No. 622 Atlas (Miles Platting, 1875) is illustrated in Backtrack, 1998, 12, 162-3. and is credited to William Hurst by J.S. Gibson who contributed the captions .
Standard Crewe products
0-6-0: DX class
86 of this standard Crewe class were built at Crewe Works for the LYR between 1871-4: the later ones incorporated Webb improvements including cabs. According to Marshall (3 p. 79) they became one of the principal passenger types on the LYR and even worked the Manchester to Bradford market train. The majority were withdrawn in the 1890s although one lasted until 1904.
This inside-cylinder 0-4-0ST was a typical Crewe product: five were acquired but all were withdrawn by the end of March 1902. Nos. 410 and 411 were rebuilt as 0-6-0STs
2-4-0: Newton type
In 1873 ten LNWR Newton class were constructed at Crewe for the LYR. These were the best express locomotives on the LYR and were rebuilt in 1888-9. They worked the fast expresses bewteen Manchester and Liverpool from 1889. No. 731 became the power for the CME's personal saloon in 1886 and in this form it lasted until 1926, latterly numbered "10000" and painted in Midland red (Marshall 3 89 bottom). Talbot (An illustrated history of LNWR engines) Figure 55 (page 111) general arrangement drawing.

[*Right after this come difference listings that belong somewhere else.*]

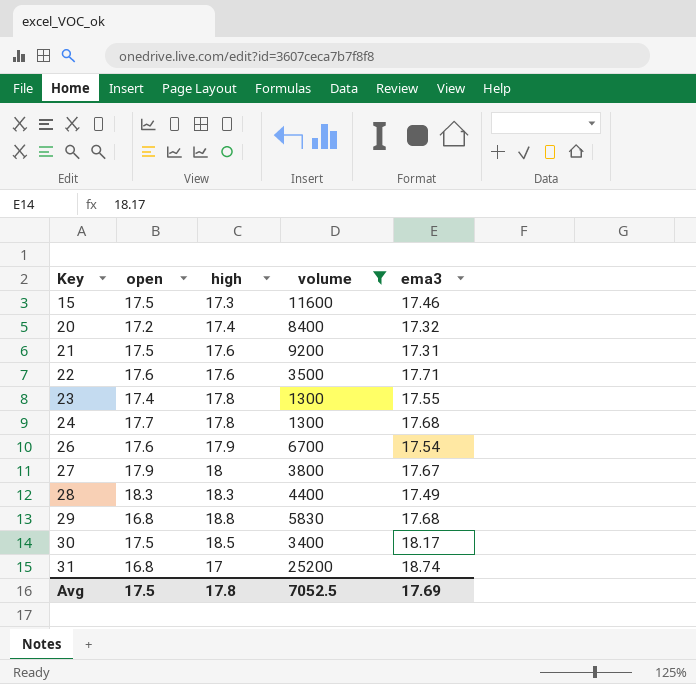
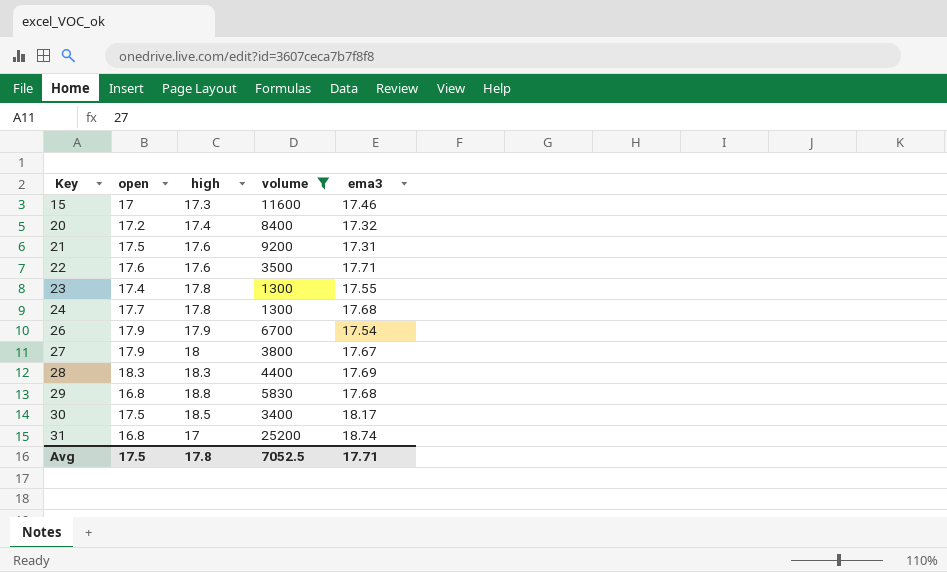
15 | open: 17.5 -> 17
26 | open: 17.6 -> 17.9
28 | ema3: 17.49 -> 17.69
Avg | ema3: 17.69 -> 17.71

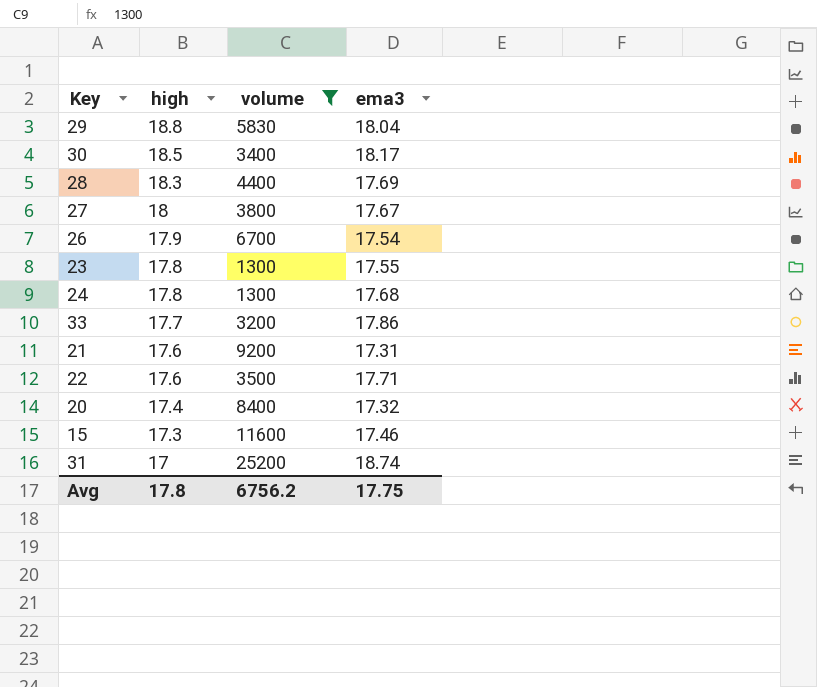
row order: Key ascending -> high descending
column open | position: 2 -> none
29 | ema3: 17.68 -> 18.04
row 33: none -> 17.7 | 3200 | 17.86
Avg | volume: 7052.5 -> 6756.2
Avg | ema3: 17.71 -> 17.75

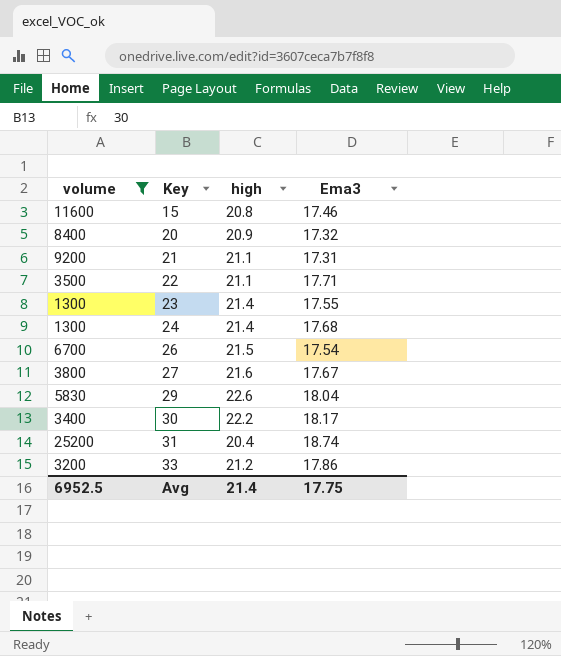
row order: high descending -> Key ascending
column volume | position: 3 -> 1
column name: ema3 -> Ema3
row 28: 18.3 | 4400 | 17.69 -> none
15 | high: 17.3 -> 20.8
20 | high: 17.4 -> 20.9
21 | high: 17.6 -> 21.1
22 | high: 17.6 -> 21.1
23 | high: 17.8 -> 21.4
24 | high: 17.8 -> 21.4
26 | high: 17.9 -> 21.5
27 | high: 18 -> 21.6
29 | high: 18.8 -> 22.6
30 | high: 18.5 -> 22.2
31 | high: 17 -> 20.4
33 | high: 17.7 -> 21.2
Avg | volume: 6756.2 -> 6952.5
Avg | high: 17.8 -> 21.4

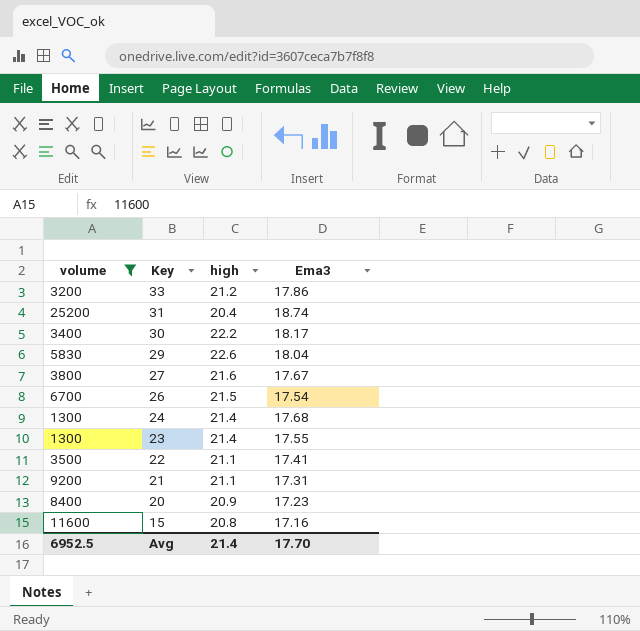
row order: Key ascending -> Key descending
22 | Ema3: 17.71 -> 17.41
20 | Ema3: 17.32 -> 17.23
15 | Ema3: 17.46 -> 17.16
Avg | Ema3: 17.75 -> 17.70

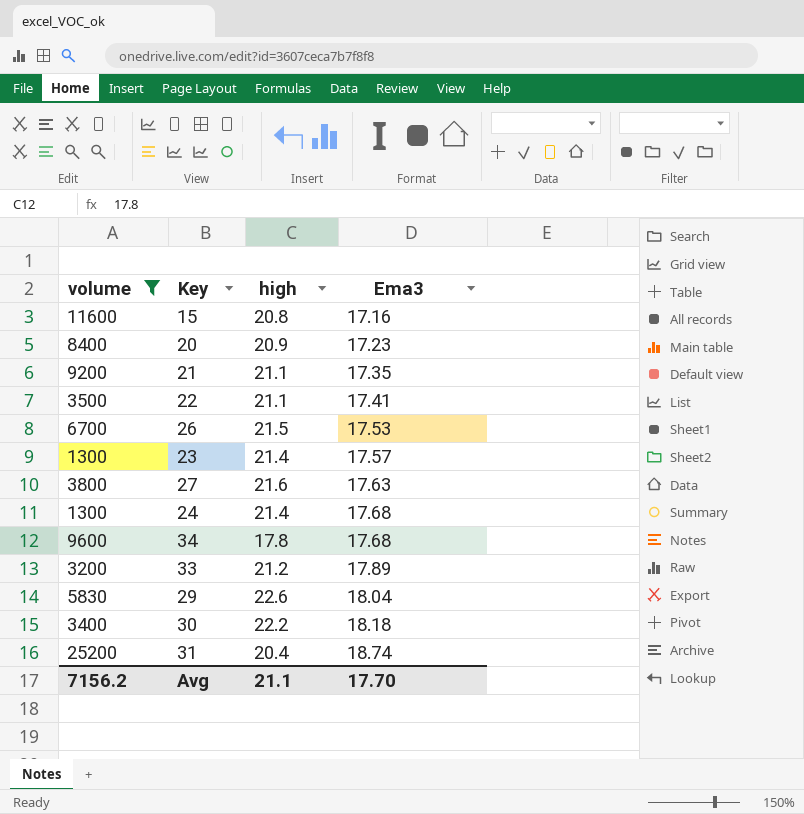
row order: Key descending -> Ema3 ascending
21 | Ema3: 17.31 -> 17.35
26 | Ema3: 17.54 -> 17.53
23 | Ema3: 17.55 -> 17.57
27 | Ema3: 17.67 -> 17.63
row 34: none -> 9600 | 17.8 | 17.68
33 | Ema3: 17.86 -> 17.89
30 | Ema3: 18.17 -> 18.18
Avg | volume: 6952.5 -> 7156.2
Avg | high: 21.4 -> 21.1

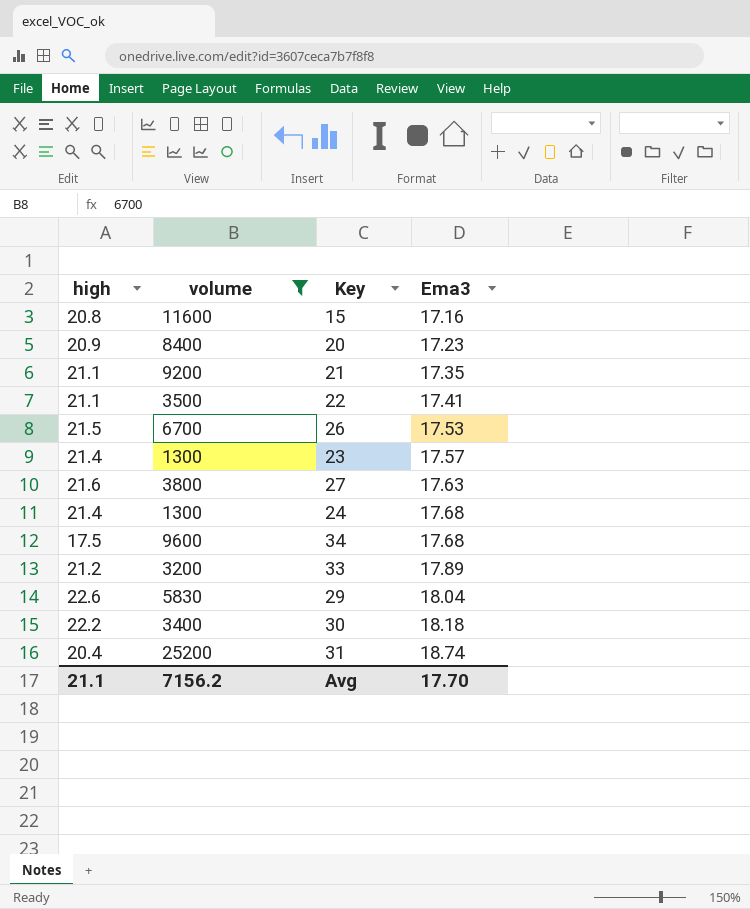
column high | position: 3 -> 1
34 | high: 17.8 -> 17.5

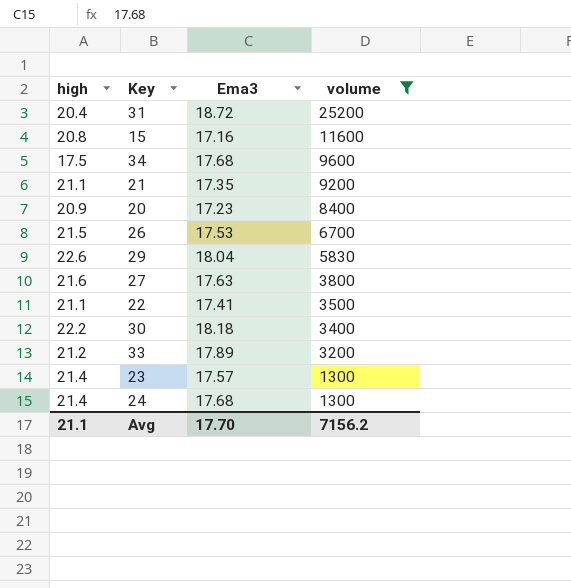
row order: Ema3 ascending -> volume descending
column volume | position: 2 -> 4
31 | Ema3: 18.74 -> 18.72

Beyer Peacock products: 1875
In 1875 Beyer Peacock had three 0-6-0s (WN 1235-7) and three 2-4-0Ts (BP 1238-40) on their hands which had been ordered by the insolvent East & West Junction Railway. They had been constructed to designs developed for Sweden (the 0-6-0s for the Swedish Government Railway and the 2-4-0T for Boldermann & Co. One of the 0-6-0s (No. 522) was rebuilt as a saddle tank in 1896-7 and this extended its life to 1903 the others went in 1887 and 1890. The 2-4-0Ts lasted until 1902 and 1909, but one, No. 518 was rebuilt as a crane tank and lasted until 1922 working at Horwich Works (photo. page 90 top).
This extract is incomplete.